Data to use:
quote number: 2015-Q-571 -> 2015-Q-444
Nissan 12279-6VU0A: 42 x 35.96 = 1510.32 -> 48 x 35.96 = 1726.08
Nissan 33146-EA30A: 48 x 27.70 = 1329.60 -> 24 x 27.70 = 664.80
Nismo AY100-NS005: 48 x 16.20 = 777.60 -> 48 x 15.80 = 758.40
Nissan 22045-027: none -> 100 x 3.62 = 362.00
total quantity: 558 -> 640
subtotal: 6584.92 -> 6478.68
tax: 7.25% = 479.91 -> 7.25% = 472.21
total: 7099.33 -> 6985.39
==
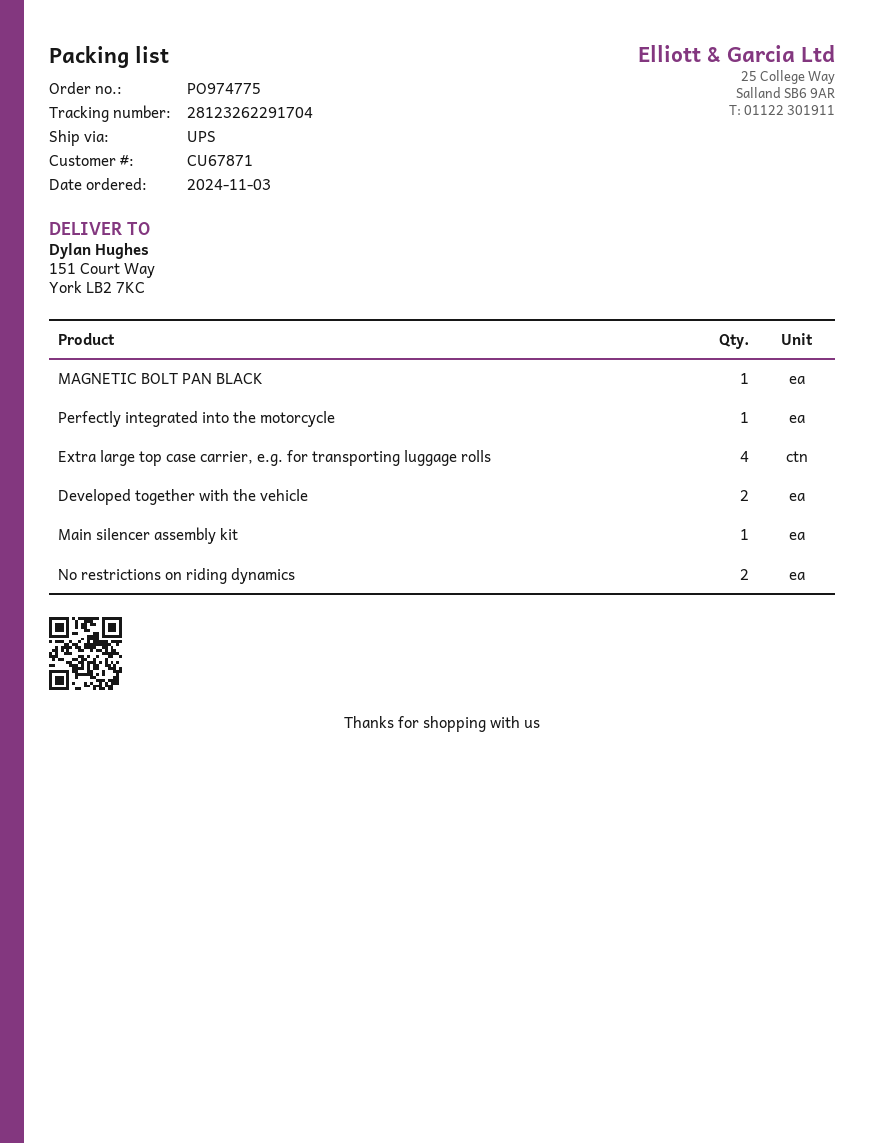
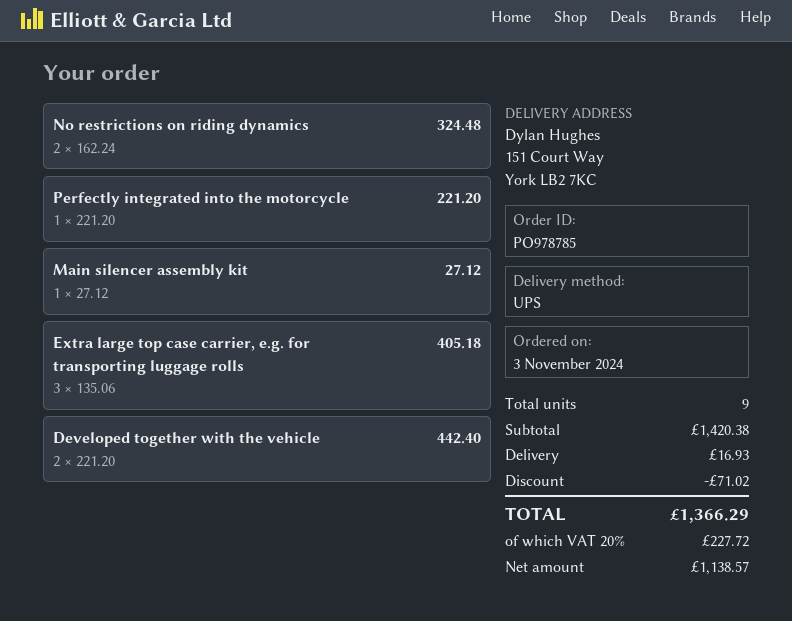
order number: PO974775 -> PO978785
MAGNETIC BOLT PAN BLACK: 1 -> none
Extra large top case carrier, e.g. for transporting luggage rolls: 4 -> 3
--
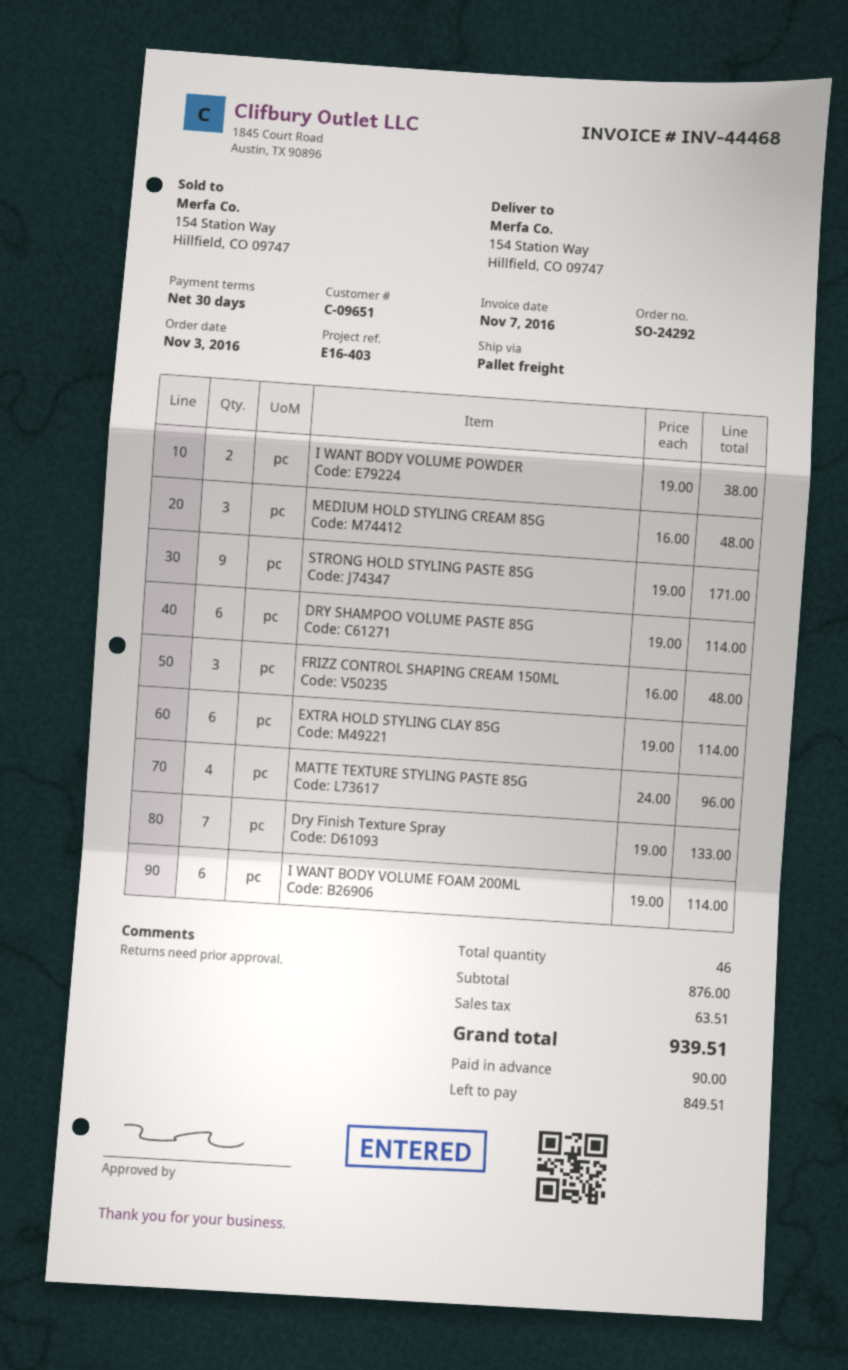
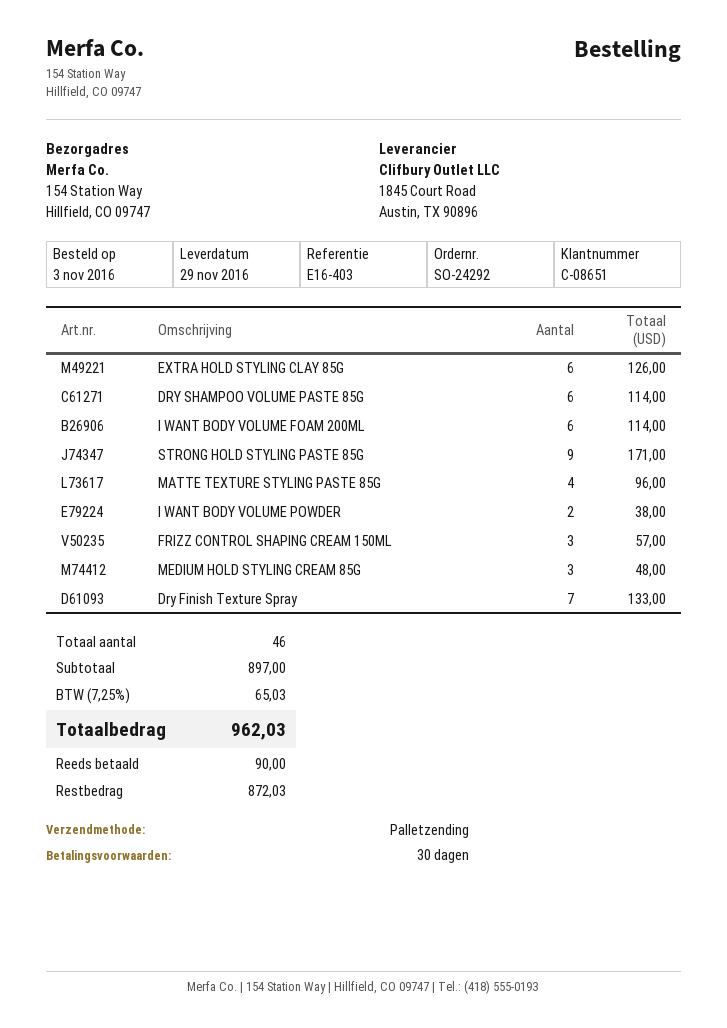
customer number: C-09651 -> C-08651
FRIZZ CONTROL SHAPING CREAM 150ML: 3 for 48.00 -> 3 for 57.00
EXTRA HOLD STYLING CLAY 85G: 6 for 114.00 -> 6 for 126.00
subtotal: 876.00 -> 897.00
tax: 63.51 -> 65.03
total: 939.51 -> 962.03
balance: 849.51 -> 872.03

Task description:
From the data above, return every line from the line that has "subtotal: 876.00 -> 897.00" up to and including the line that has "balance: 849.51 -> 872.03", exactly.

Output for this task:
subtotal: 876.00 -> 897.00
tax: 63.51 -> 65.03
total: 939.51 -> 962.03
balance: 849.51 -> 872.03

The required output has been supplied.